*Prompt*.
Reproduce the records that follow without alteration, apart from removing the pictures.

(Stored items from a collection)
══════════
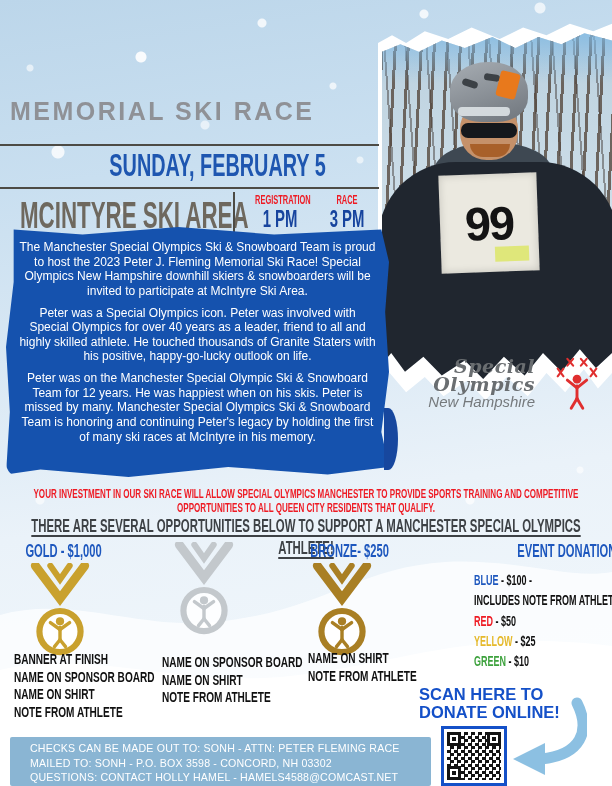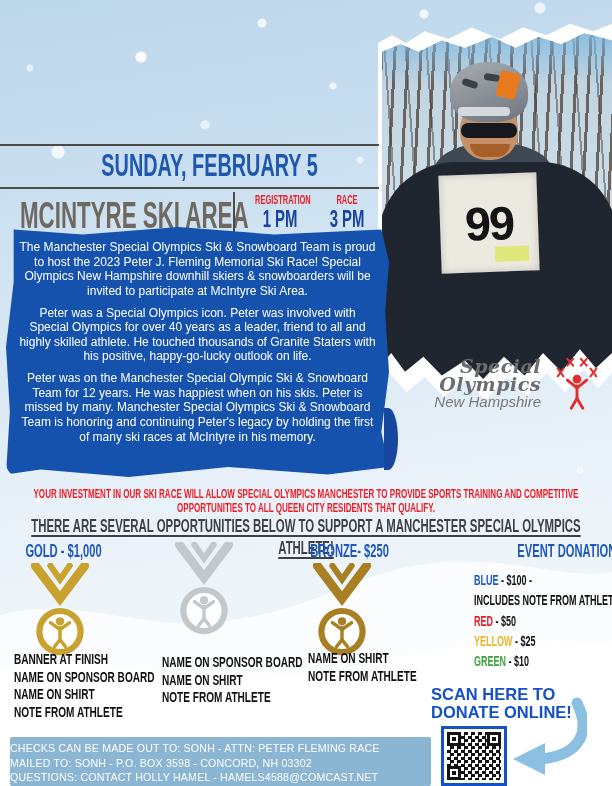--- a/index.html
+++ b/index.html
@@ -154,6 +154,7 @@
 
   <div class="abs title">
   </div>
+  <div class="abs subtitle">MEMORIAL SKI RACE</div>
 
   <div class="abs rule rule1"></div>
   <div class="abs date-row">

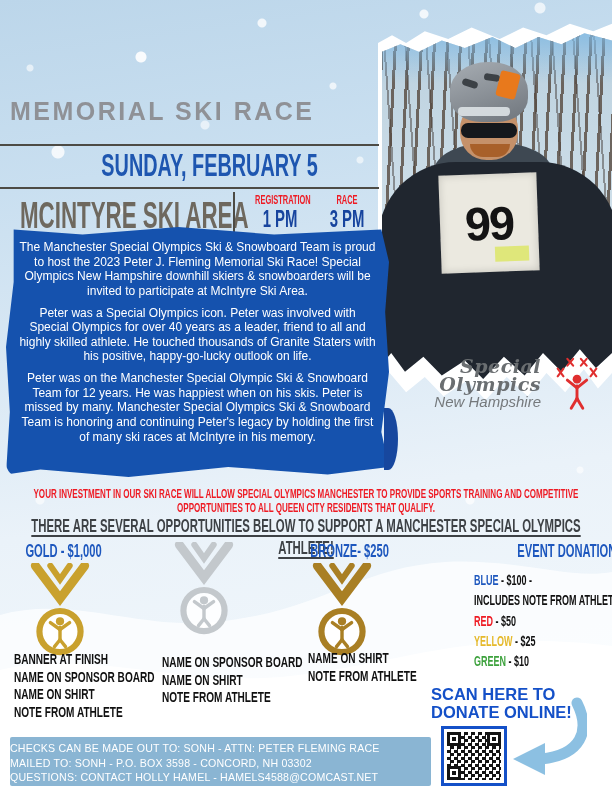--- a/index.html
+++ b/index.html
@@ -30,7 +30,7 @@
   .subtitle{left:10px;top:97px;color:#8f9196;font-size:25px;font-weight:bold;letter-spacing:2.5px;}
   .rule{left:0;width:379px;height:2px;background:#4d4b45;}
   .rule1{top:144px;} .rule2{top:187px;}
-  .date-row{left:0;top:147px;width:380px;text-align:center;color:#1e56b0;font-size:32px;font-weight:bold;padding-left:20px;}
+  .date-row{left:8px;top:147px;width:380px;text-align:center;color:#1e56b0;font-size:32px;font-weight:bold;padding-left:20px;}
   .venue{left:20px;top:195px;color:#6e685e;font-size:36px;font-weight:bold;}
   .divider{left:233px;top:192px;width:2px;height:44px;background:#4d4b45;}
   .timebox{top:194px;text-align:center;}

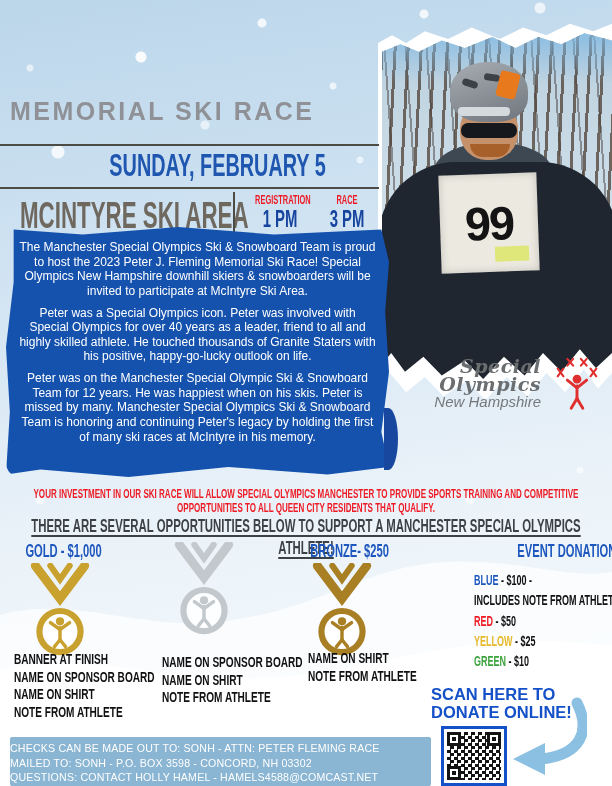--- a/index.html
+++ b/index.html
@@ -79,7 +79,7 @@
   .brim{position:absolute;left:8px;bottom:6px;width:52px;height:9px;background:#dde2e6;border-radius:4px;opacity:.9;}
 
   
-  .org{left:398px;top:355px;width:208px;display:flex;align-items:center;justify-content:flex-end;gap:7px;}
+  .org{left:398px;top:355px;width:208px;display:flex;align-items:center;justify-content:flex-end;gap:13px;}
   .org-text{text-align:right;color:#6a6e71;font-family:"DejaVu Serif","Liberation Serif",serif;}
   .org-l1,.org-l2{font-size:19px;font-weight:bold;font-style:italic;line-height:.95;letter-spacing:.5px;}
   .org-l3{font-size:15px;font-style:italic;line-height:1.2;font-family:"Liberation Sans",sans-serif;color:#75797c;}

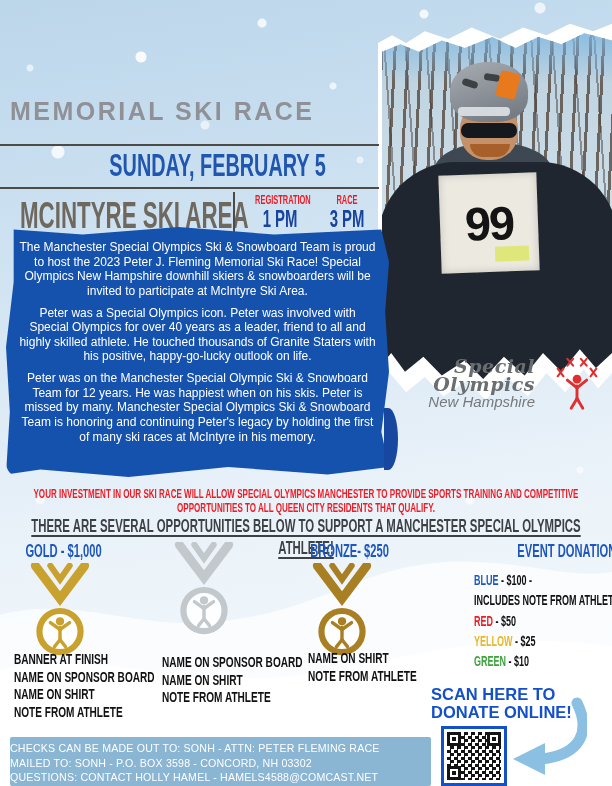--- a/index.html
+++ b/index.html
@@ -105,7 +105,7 @@
   .c-blue{color:#1d57be;} .c-red{color:#ee1b24;} .c-yellow{color:#e5b92b;} .c-green{color:#3ea23e;}
 
   
-  .scan{left:431px;top:685px;width:180px;color:#1450c8;font-size:16.5px;font-weight:800;line-height:1.12;}
+  .scan{left:419px;top:685px;width:180px;color:#1450c8;font-size:16.5px;font-weight:800;line-height:1.12;}
   .qr{left:441px;top:726px;width:66px;height:60px;background:#fff;border:3px solid #1450c8;box-sizing:border-box;padding:3px;}
   .qr-pattern{position:relative;width:100%;height:100%;
     background:repeating-conic-gradient(#141414 0% 25%, #fff 25% 50%);background-size:7px 7px;}

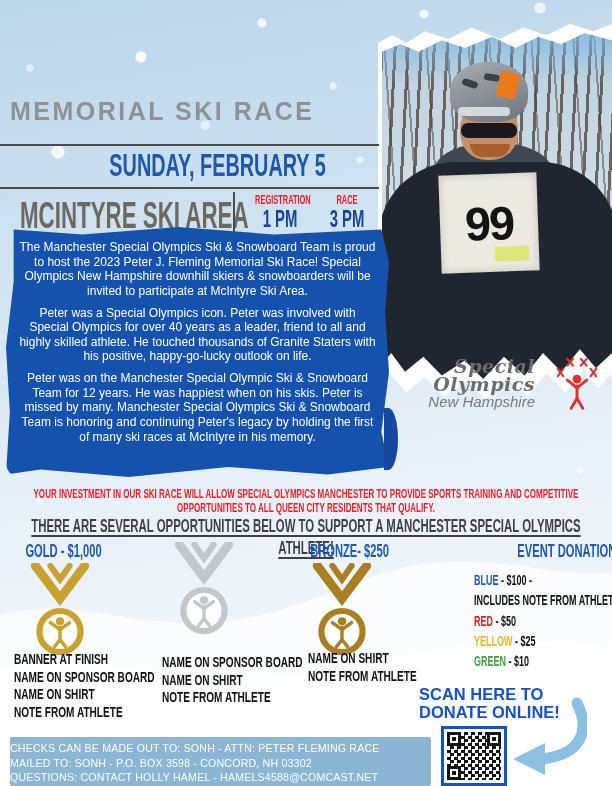--- a/index.html
+++ b/index.html
@@ -114,7 +114,7 @@
   .f-tl{left:0;top:0;} .f-tr{right:0;top:0;} .f-bl{left:0;bottom:0;}
   .arrow{left:505px;top:697px;width:82px;height:88px;}
   .footer{left:10px;top:737px;width:421px;height:49px;background:#8ab5d3;color:#fff;
-    padding:4px 0;box-sizing:border-box;border-radius:2px;overflow:hidden;}
+    padding:4px 20px;box-sizing:border-box;border-radius:2px;overflow:hidden;}
   .footer-text{width:470px;transform:scaleX(.9);transform-origin:left top;font-size:11.8px;line-height:1.24;letter-spacing:.2px;}
 </style>
 </head>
══════════
*Written answer*.
--- a/index.html
+++ b/index.html
@@ -154,6 +154,7 @@
 
   <div class="abs title">
   </div>
+  <div class="abs subtitle">MEMORIAL SKI RACE</div>
 
   <div class="abs rule rule1"></div>
   <div class="abs date-row">

--- a/index.html
+++ b/index.html
@@ -30,7 +30,7 @@
   .subtitle{left:10px;top:97px;color:#8f9196;font-size:25px;font-weight:bold;letter-spacing:2.5px;}
   .rule{left:0;width:379px;height:2px;background:#4d4b45;}
   .rule1{top:144px;} .rule2{top:187px;}
-  .date-row{left:0;top:147px;width:380px;text-align:center;color:#1e56b0;font-size:32px;font-weight:bold;padding-left:20px;}
+  .date-row{left:8px;top:147px;width:380px;text-align:center;color:#1e56b0;font-size:32px;font-weight:bold;padding-left:20px;}
   .venue{left:20px;top:195px;color:#6e685e;font-size:36px;font-weight:bold;}
   .divider{left:233px;top:192px;width:2px;height:44px;background:#4d4b45;}
   .timebox{top:194px;text-align:center;}

--- a/index.html
+++ b/index.html
@@ -79,7 +79,7 @@
   .brim{position:absolute;left:8px;bottom:6px;width:52px;height:9px;background:#dde2e6;border-radius:4px;opacity:.9;}
 
   
-  .org{left:398px;top:355px;width:208px;display:flex;align-items:center;justify-content:flex-end;gap:7px;}
+  .org{left:398px;top:355px;width:208px;display:flex;align-items:center;justify-content:flex-end;gap:13px;}
   .org-text{text-align:right;color:#6a6e71;font-family:"DejaVu Serif","Liberation Serif",serif;}
   .org-l1,.org-l2{font-size:19px;font-weight:bold;font-style:italic;line-height:.95;letter-spacing:.5px;}
   .org-l3{font-size:15px;font-style:italic;line-height:1.2;font-family:"Liberation Sans",sans-serif;color:#75797c;}

--- a/index.html
+++ b/index.html
@@ -105,7 +105,7 @@
   .c-blue{color:#1d57be;} .c-red{color:#ee1b24;} .c-yellow{color:#e5b92b;} .c-green{color:#3ea23e;}
 
   
-  .scan{left:431px;top:685px;width:180px;color:#1450c8;font-size:16.5px;font-weight:800;line-height:1.12;}
+  .scan{left:419px;top:685px;width:180px;color:#1450c8;font-size:16.5px;font-weight:800;line-height:1.12;}
   .qr{left:441px;top:726px;width:66px;height:60px;background:#fff;border:3px solid #1450c8;box-sizing:border-box;padding:3px;}
   .qr-pattern{position:relative;width:100%;height:100%;
     background:repeating-conic-gradient(#141414 0% 25%, #fff 25% 50%);background-size:7px 7px;}

--- a/index.html
+++ b/index.html
@@ -114,7 +114,7 @@
   .f-tl{left:0;top:0;} .f-tr{right:0;top:0;} .f-bl{left:0;bottom:0;}
   .arrow{left:505px;top:697px;width:82px;height:88px;}
   .footer{left:10px;top:737px;width:421px;height:49px;background:#8ab5d3;color:#fff;
-    padding:4px 0;box-sizing:border-box;border-radius:2px;overflow:hidden;}
+    padding:4px 20px;box-sizing:border-box;border-radius:2px;overflow:hidden;}
   .footer-text{width:470px;transform:scaleX(.9);transform-origin:left top;font-size:11.8px;line-height:1.24;letter-spacing:.2px;}
 </style>
 </head>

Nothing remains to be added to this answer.